Required action:
Extract the lines that carry the string "size" from the listing.

Entries shown:
BEGIN

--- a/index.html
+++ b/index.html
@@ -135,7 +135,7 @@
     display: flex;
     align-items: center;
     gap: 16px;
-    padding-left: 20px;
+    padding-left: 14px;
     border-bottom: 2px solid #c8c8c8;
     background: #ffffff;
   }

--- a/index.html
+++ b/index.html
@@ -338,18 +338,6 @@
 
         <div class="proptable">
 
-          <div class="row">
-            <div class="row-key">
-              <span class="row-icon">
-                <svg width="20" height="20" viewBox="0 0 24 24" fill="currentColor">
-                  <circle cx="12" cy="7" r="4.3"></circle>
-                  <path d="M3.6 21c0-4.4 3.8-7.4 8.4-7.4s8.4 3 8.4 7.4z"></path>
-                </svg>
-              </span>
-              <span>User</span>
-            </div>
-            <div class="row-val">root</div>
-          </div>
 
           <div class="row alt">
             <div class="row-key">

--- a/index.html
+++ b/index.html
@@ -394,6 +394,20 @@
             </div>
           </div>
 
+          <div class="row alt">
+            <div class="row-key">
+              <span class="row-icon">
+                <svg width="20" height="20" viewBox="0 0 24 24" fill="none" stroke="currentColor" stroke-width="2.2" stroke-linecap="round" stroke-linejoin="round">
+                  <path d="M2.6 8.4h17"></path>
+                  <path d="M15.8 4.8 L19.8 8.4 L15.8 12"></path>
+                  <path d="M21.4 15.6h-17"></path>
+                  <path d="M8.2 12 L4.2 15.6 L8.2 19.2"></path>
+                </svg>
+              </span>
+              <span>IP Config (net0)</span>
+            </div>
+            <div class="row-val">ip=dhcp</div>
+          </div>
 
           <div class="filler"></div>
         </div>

END
BEGIN

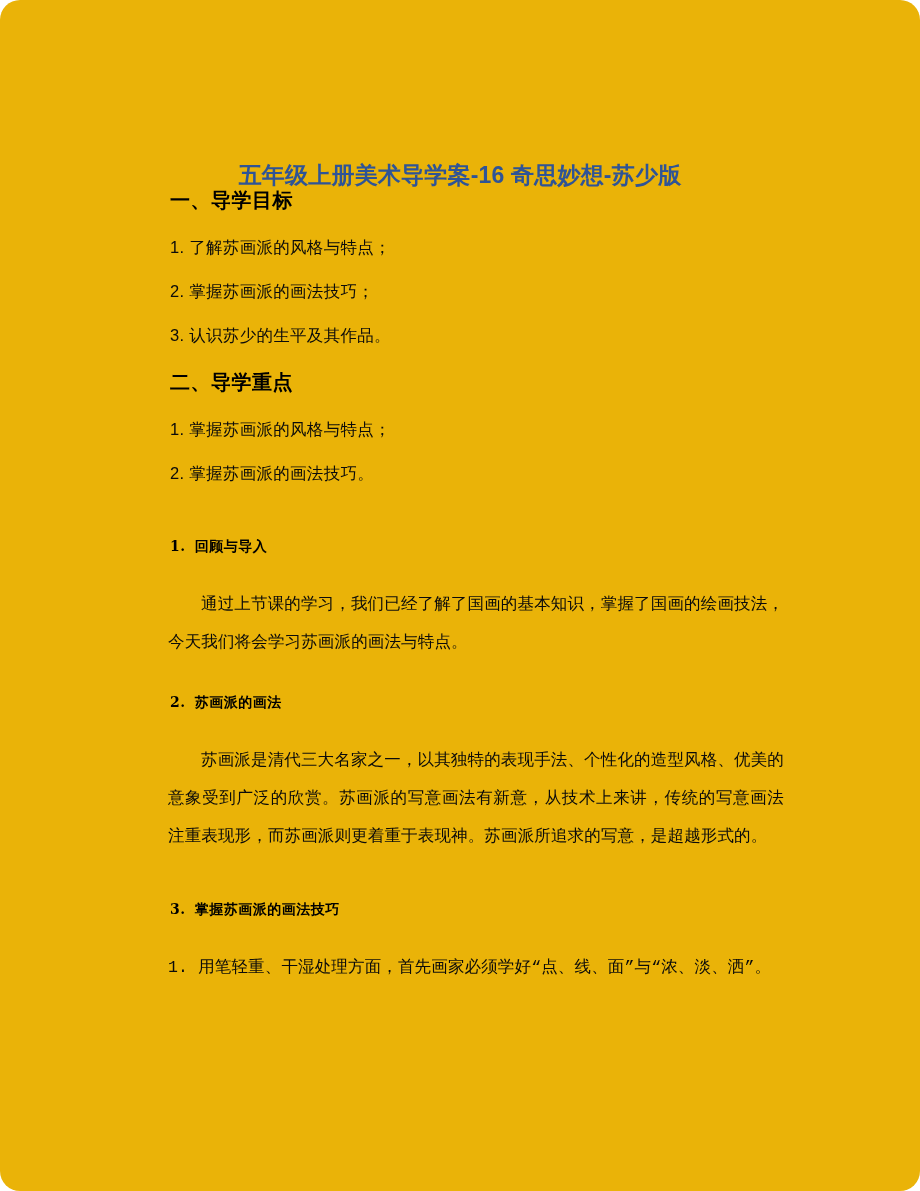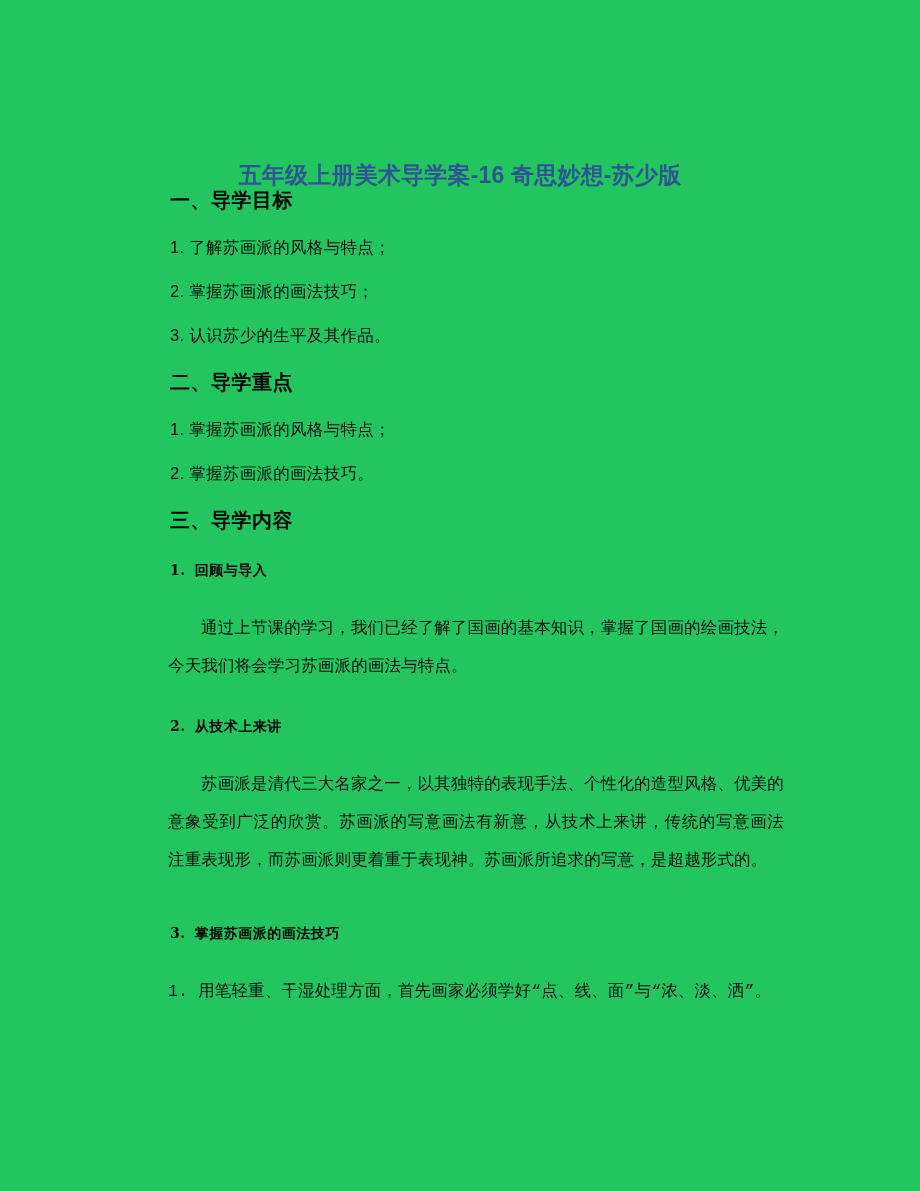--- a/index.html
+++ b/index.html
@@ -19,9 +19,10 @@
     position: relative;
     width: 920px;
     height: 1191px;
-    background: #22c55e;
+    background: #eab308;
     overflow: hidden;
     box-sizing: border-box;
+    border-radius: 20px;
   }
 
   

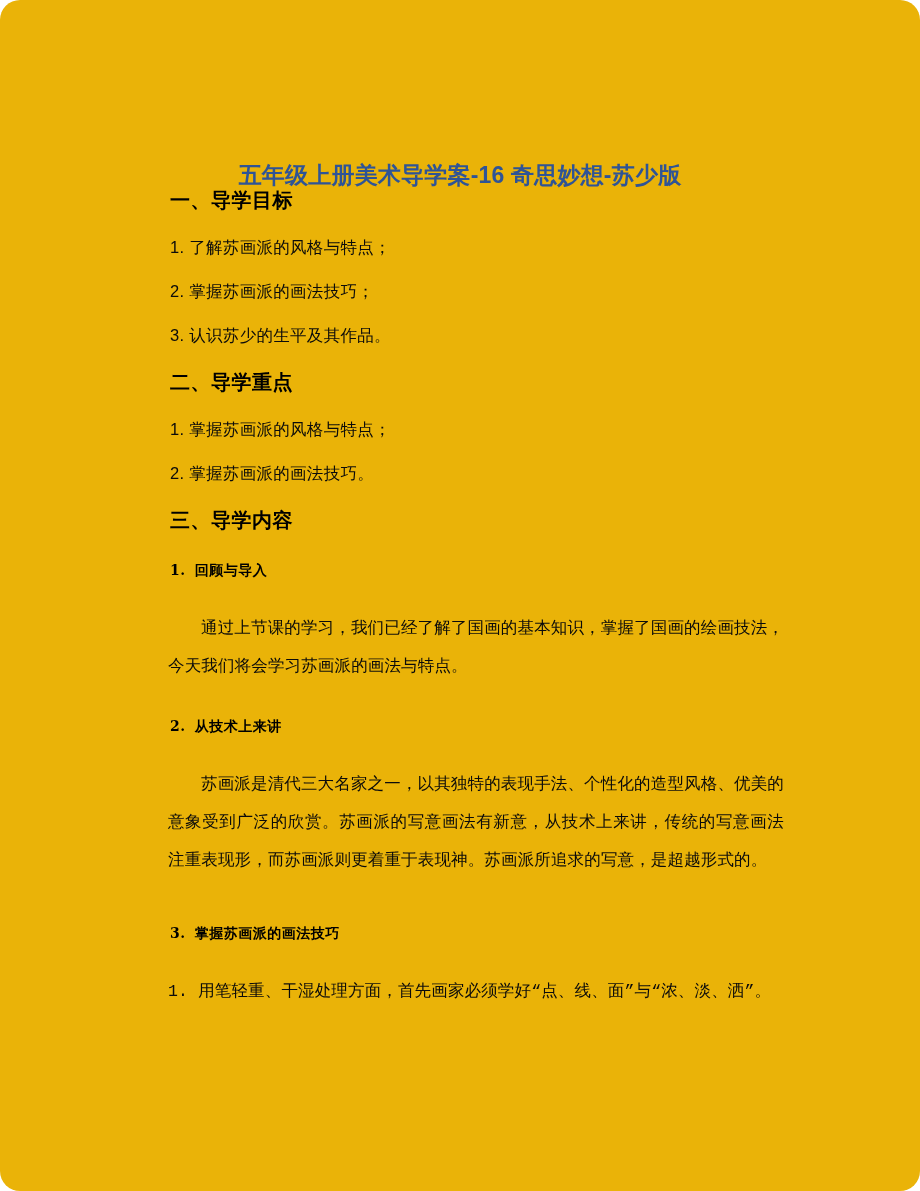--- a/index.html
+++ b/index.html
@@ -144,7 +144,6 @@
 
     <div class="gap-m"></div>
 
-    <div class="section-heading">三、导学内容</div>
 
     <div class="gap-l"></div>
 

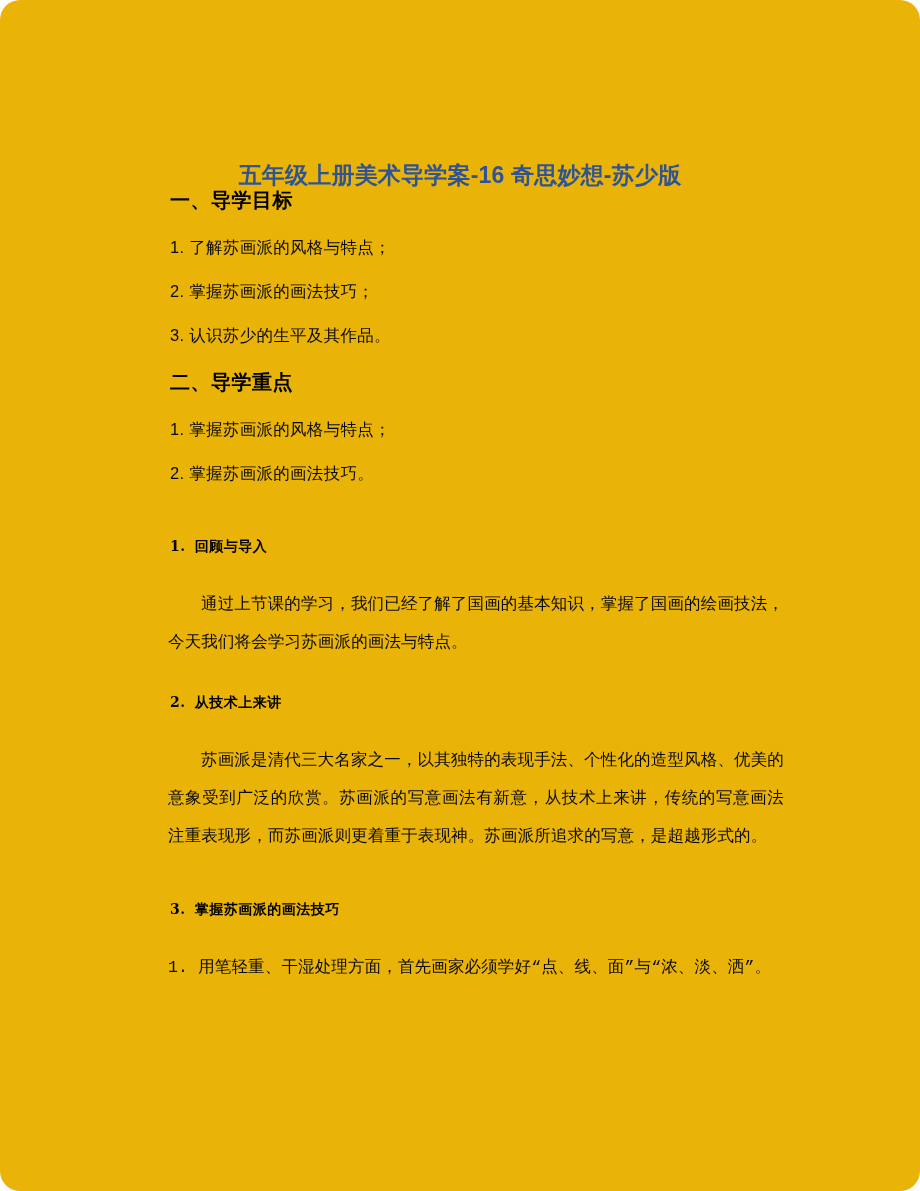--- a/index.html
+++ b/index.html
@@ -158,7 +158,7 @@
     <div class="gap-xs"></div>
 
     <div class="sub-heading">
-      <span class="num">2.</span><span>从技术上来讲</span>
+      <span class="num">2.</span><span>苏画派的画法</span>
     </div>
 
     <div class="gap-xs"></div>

END
BEGIN

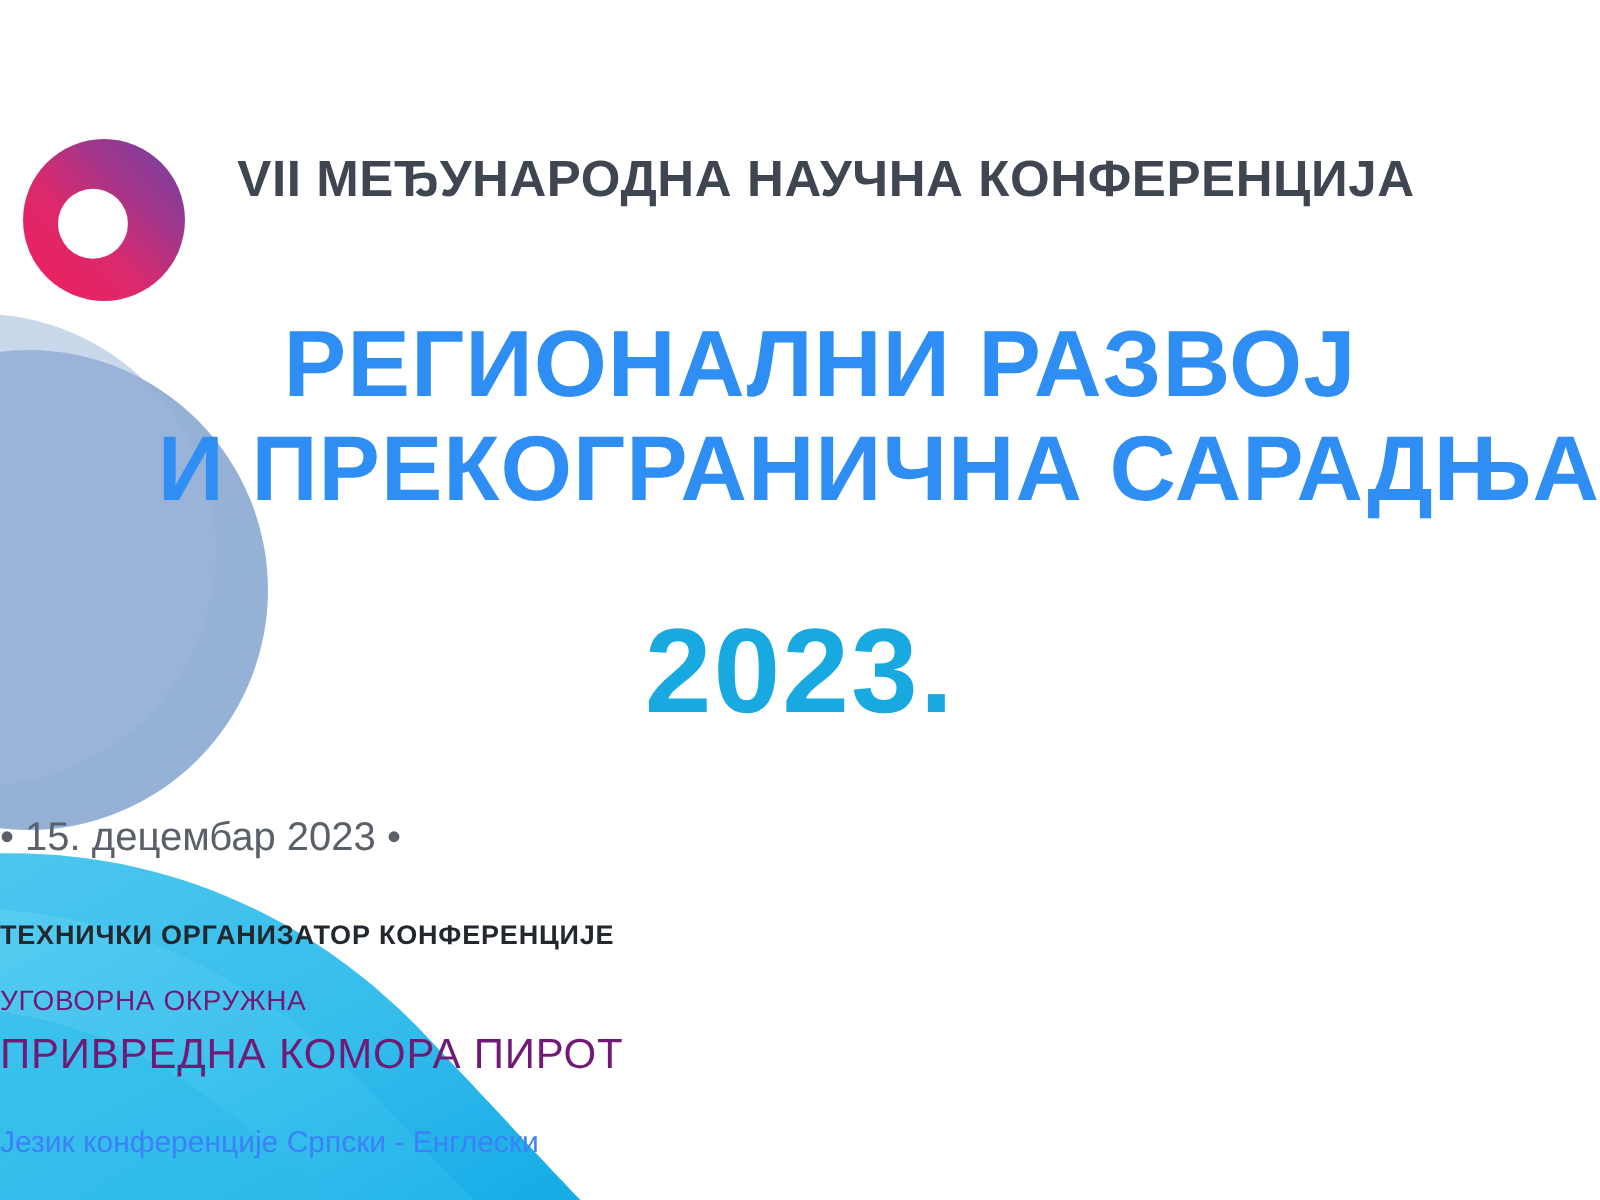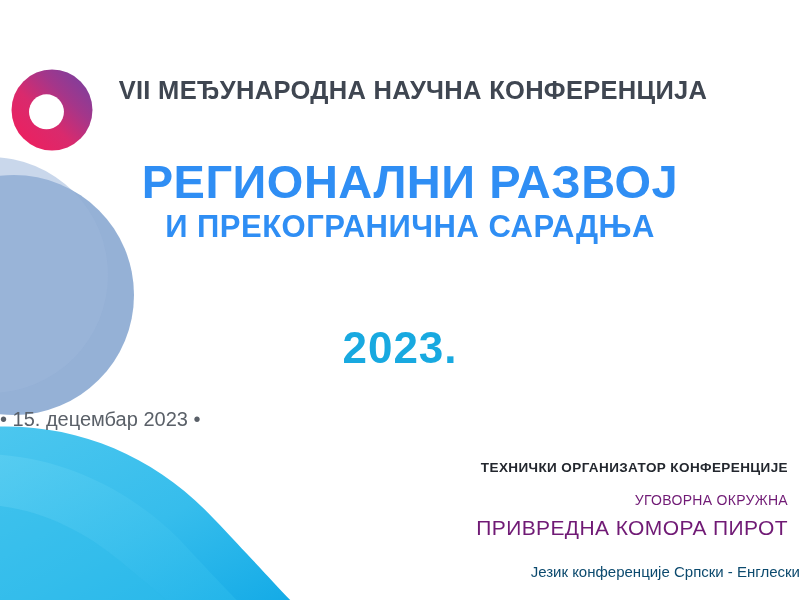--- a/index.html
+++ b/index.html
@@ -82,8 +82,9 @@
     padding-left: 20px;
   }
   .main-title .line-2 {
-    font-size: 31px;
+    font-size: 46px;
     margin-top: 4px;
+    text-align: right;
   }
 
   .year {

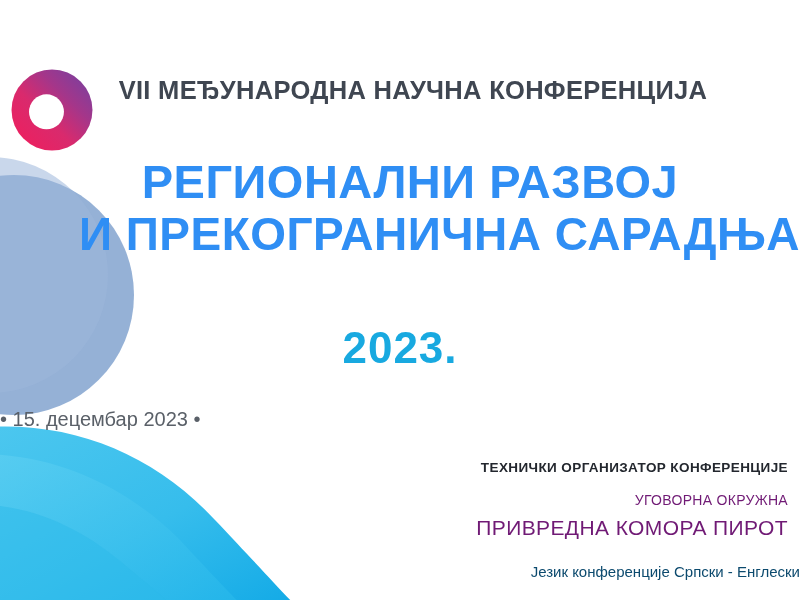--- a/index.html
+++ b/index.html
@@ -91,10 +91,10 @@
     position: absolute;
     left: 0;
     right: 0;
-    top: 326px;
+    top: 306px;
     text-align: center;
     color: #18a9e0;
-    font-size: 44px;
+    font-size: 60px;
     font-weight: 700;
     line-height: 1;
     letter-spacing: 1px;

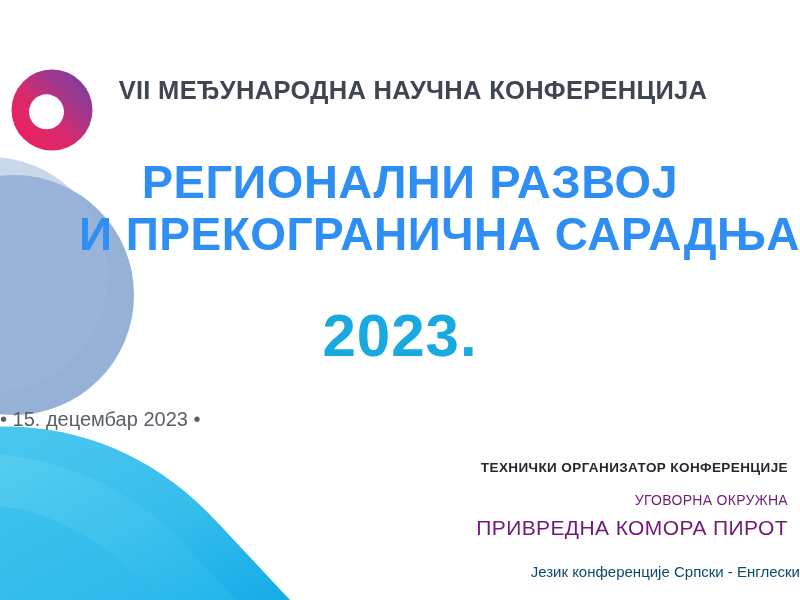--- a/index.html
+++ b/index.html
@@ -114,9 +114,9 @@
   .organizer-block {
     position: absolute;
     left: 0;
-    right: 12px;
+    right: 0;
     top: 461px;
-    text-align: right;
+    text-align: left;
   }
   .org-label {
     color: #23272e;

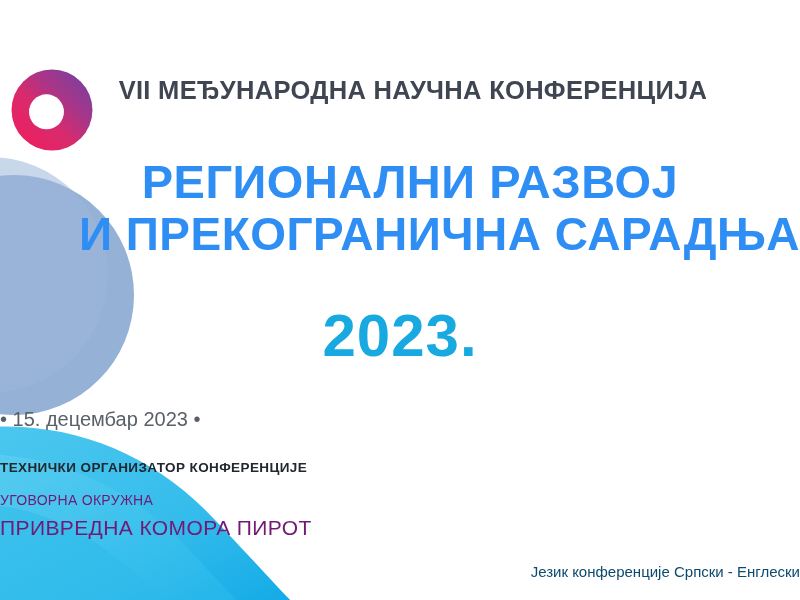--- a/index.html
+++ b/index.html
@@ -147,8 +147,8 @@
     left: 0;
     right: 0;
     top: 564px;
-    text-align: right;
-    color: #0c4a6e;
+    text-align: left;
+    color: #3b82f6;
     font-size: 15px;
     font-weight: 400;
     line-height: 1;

END

Result below:
-    font-size: 31px;
+    font-size: 46px;
-    font-size: 44px;
+    font-size: 60px;
     font-size: 15px;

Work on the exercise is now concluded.